Pour Bernardo Strozzi, le bleu est la couleur du Paradis (j’ai choisi le Saint François des Musées de la Strada Nuova qui se détache en prière sur un fond bleu profond) ; pour un peintre du XVIIe siècle, en particulier un peintre religieux, le bleu est une couleur mystique, sacrée, c’est la couleur du manteau de la Madone, du Paradis. Yves Klein est obsédé par le bleu, à tel point qu’il y a aussi le bleu Klein. Pour lui, le bleu a une connotation plus philosophique, existentielle, spirituelle. Pour Fulvio Magurno, il est lié au thème de la spiritualité ; pour Borella, c’est l’une des couleurs les plus récurrentes de son art abstrait.

Bien que les cinq expositions d’Autunno BLU se définissent comme contemporaines, elles font également référence à l’antiquité (je pense aux origines du tissu jean, au dialogue entre Bernardo Strozzi et Yves Klein, ou à la référence aux crucifix du XVIIIe siècle d’Anton Maria Maragliano dans les œuvres de Fulvio Magurno). Quel rapport y a-t-il dans ces expositions entre l’ancien et le contemporain ?

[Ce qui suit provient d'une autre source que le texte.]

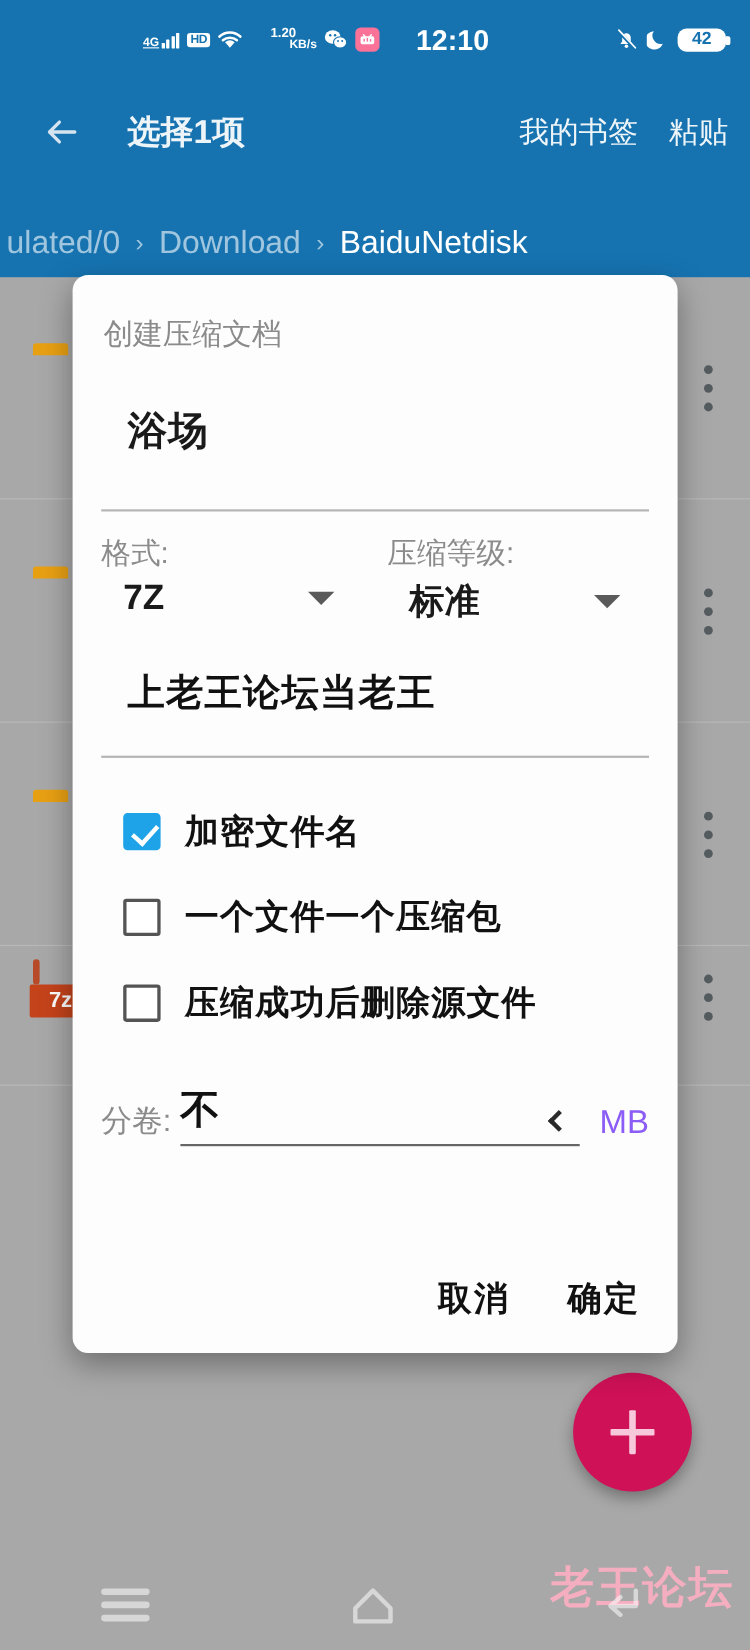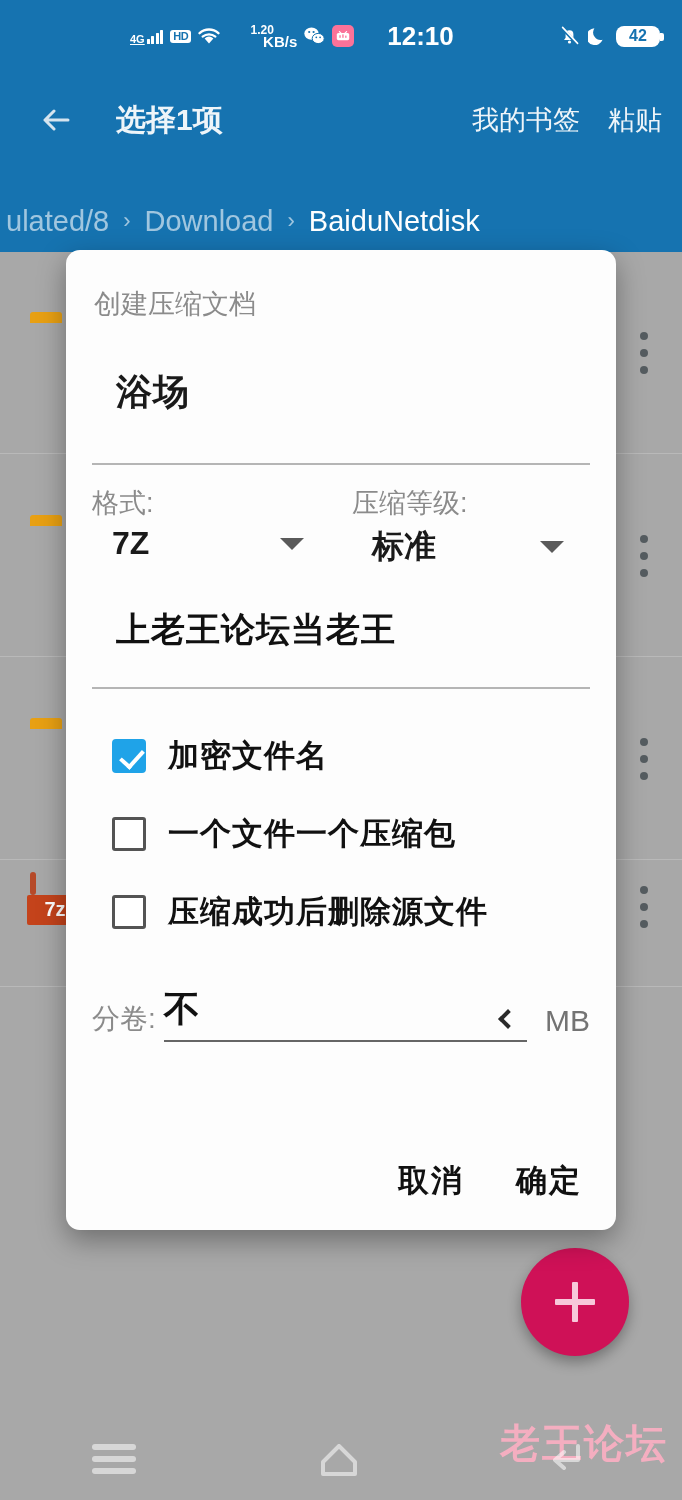--- a/index.html
+++ b/index.html
@@ -33,21 +33,21 @@
   .bars i { width:3px; background:#fff; border-radius:0.5px; display:block; }
   .bars i:nth-child(1){height:5px}.bars i:nth-child(2){height:8px}
   .bars i:nth-child(3){height:11px}.bars i:nth-child(4){height:14px}
 
   .icon-hd {
     font-size:11px; font-weight:bold; color:#1673b0; background:#fff;
     border-radius:3px; padding:1px 3px; line-height:11px; letter-spacing:-0.5px;
   }
   .icon-wifi { width:22px; height:17px; position:relative; }
   .speed { font-size:12px; line-height:11px; text-align:center; font-weight:bold; }
-  .speed .u { font-size:15px; display:block;padding-left:36px; }
+  .speed .u { font-size:11px; display:block;padding-left:36px; }
 
   .icon-wechat {
     width:21px;height:18px;position:relative;
   }
   .icon-bili {
     width:22px;height:22px;background:#fb7299;border-radius:5px;
     display:flex;align-items:center;justify-content:center;
   }
   .clock { font-size:26px; font-weight:bold; margin-left:26px; letter-spacing:0px; }
 
@@ -201,21 +201,21 @@
   .split-label { font-size:28px; color:#8b8b8b; padding-bottom:4px;}
   .split-input {
     flex:1; border-bottom:2px solid #666; display:flex; align-items:flex-end;
     justify-content:space-between; margin-left:8px; padding-bottom:6px; padding-right:12px;
   }
   .split-value { font-size:36px; font-weight:bold; color:#111; }
   .chev-left {
     width:14px;height:14px;border-left:4px solid #2a2a2a;border-bottom:4px solid #2a2a2a;
     transform:rotate(45deg); margin-bottom:8px;
   }
-  .split-unit { font-size:30px; color:#737373; margin-left:18px; padding-bottom:4px; }
+  .split-unit { font-size:30px; color:#8b5cf6; margin-left:18px; padding-bottom:4px; }
 
   .dlg-buttons {
     position:absolute; right:34px; bottom:28px; display:flex; gap:52px; align-items:center;
   }
   .dlg-btn { font-size:31px; font-weight:bold; color:#111; letter-spacing:2px; }
 </style>
 </head>
 <body>
 
 <div id="app-root">
@@ -299,21 +299,21 @@
       </svg>
     </span>
     <span class="tb-title">选择1项</span>
     <span class="tb-actions">
       <span class="tb-action">我的书签</span>
       <span class="tb-action">粘贴</span>
     </span>
   </div>
 
   <div class="breadcrumb">
-    <span class="crumb" style="margin-left:6px">ulated/8</span>
+    <span class="crumb" style="margin-left:6px">ulated/0</span>
     <span class="crumb-sep">›</span>
     <span class="crumb">Download</span>
     <span class="crumb-sep">›</span>
     <span class="crumb last">BaiduNetdisk</span>
   </div>
 
   <div class="filelist">
 
     <div class="file-row" style="top:0px">
       <span class="file-icon"><span class="folder-ico"></span></span>

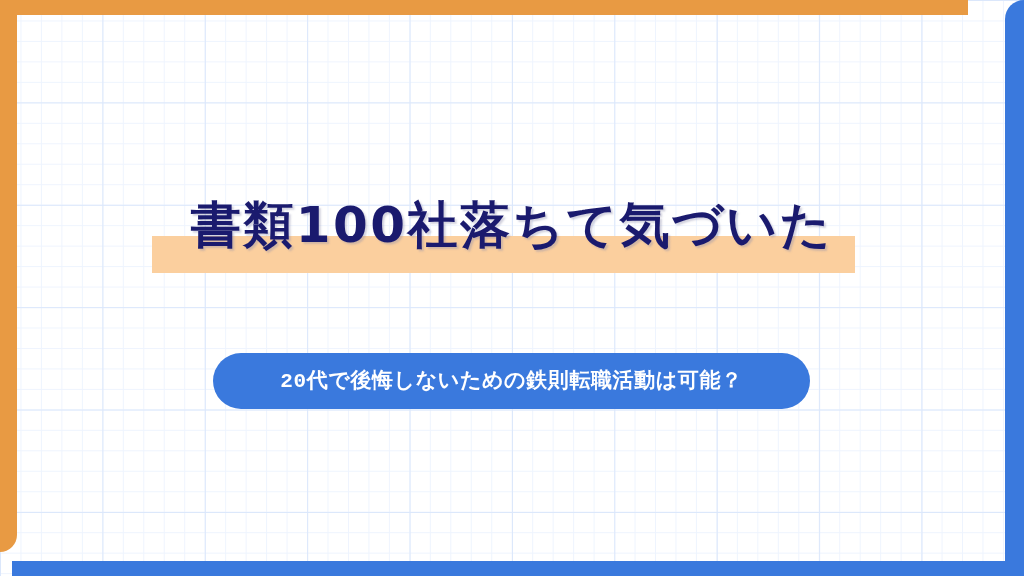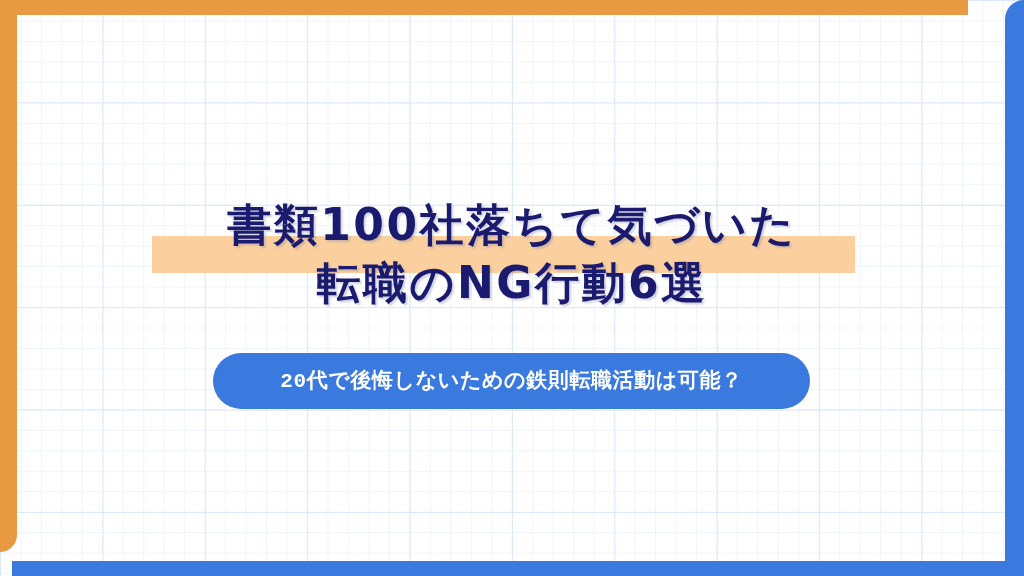--- a/index.html
+++ b/index.html
@@ -82,21 +82,21 @@
     position:absolute;
     left:0;
     top:196px;
     width:1024px;
     text-align:center;
   }
 
   .title-line {
     position:relative;
     display:block;
-    font-size:44px;
+    font-size:50px;
     line-height:58px;
     font-weight:bold;
     letter-spacing:2.5px;
     color:#1a1a6e;
     white-space:nowrap;
     text-shadow:2px 2px 2px rgba(140,140,170,0.38);
   }
 
   .highlight-band {
     position:absolute;
@@ -142,21 +142,20 @@
   <div class="bar-orange-left"></div>
   <div class="bar-blue-bottom"></div>
   <div class="bar-blue-right"></div>
 
   <div class="highlight-band"></div>
 
   <div class="content">
 
     <div class="title-wrap">
       <span class="title-line">書類100社落ちて気づいた</span>
-      <span class="title-line">転職のNG行動6選</span>
     </div>
 
     <div class="subtitle-pill">
       <span class="subtitle-text">20代で後悔しないための鉄則転職活動は可能？</span>
     </div>
 
   </div>
 </div>
 
 </body></html>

J’aime ce croisement. Le fait qu’il y ait deux commissaires (un historien de l’art ancien et un historien de l’art contemporain) peut certainement ajouter quelque chose, dans le sens où aujourd’hui nous devons fournir au public plus de points de vue, parce que les expositions doivent être un stimulus, elles ne doivent pas seulement donner des informations ou collecter des données. Les expositions doivent être faites pour stimuler la pensée, la réflexion. Nous devons être attentifs aux visiteurs, y compris en proposant, comme dans cette exposition multiple, un dispositif très particulier, rythmé, divertissant. Mais il ne faut pas non plus se contenter de divertir: les musées et les expositions ont une tâche importante, qui est d’accroître le sens critique. C’est une mission de ceux qui travaillent dans l’art, nous ne devons pas faire quelque chose pour nous-mêmes, nous devons faire quelque chose pour le public. La relation entre l’ancien et le contemporain a toujours existé. Tous les grands artistes contemporains ont beaucoup regardé l’ancien: il y a ceux qui le rendent plus clair et plus évident et ceux qui le gardent simplement à l’intérieur, comme quelque chose qui fait partie de leur ADN, mais vous pouvez très bien voir à quel point les artistes ont étudié et regardé l’ancien. Peut-être même pour le nier, le profaner, le critiquer, mais le passé est un point de départ essentiel. Il faut toujours s’en souvenir.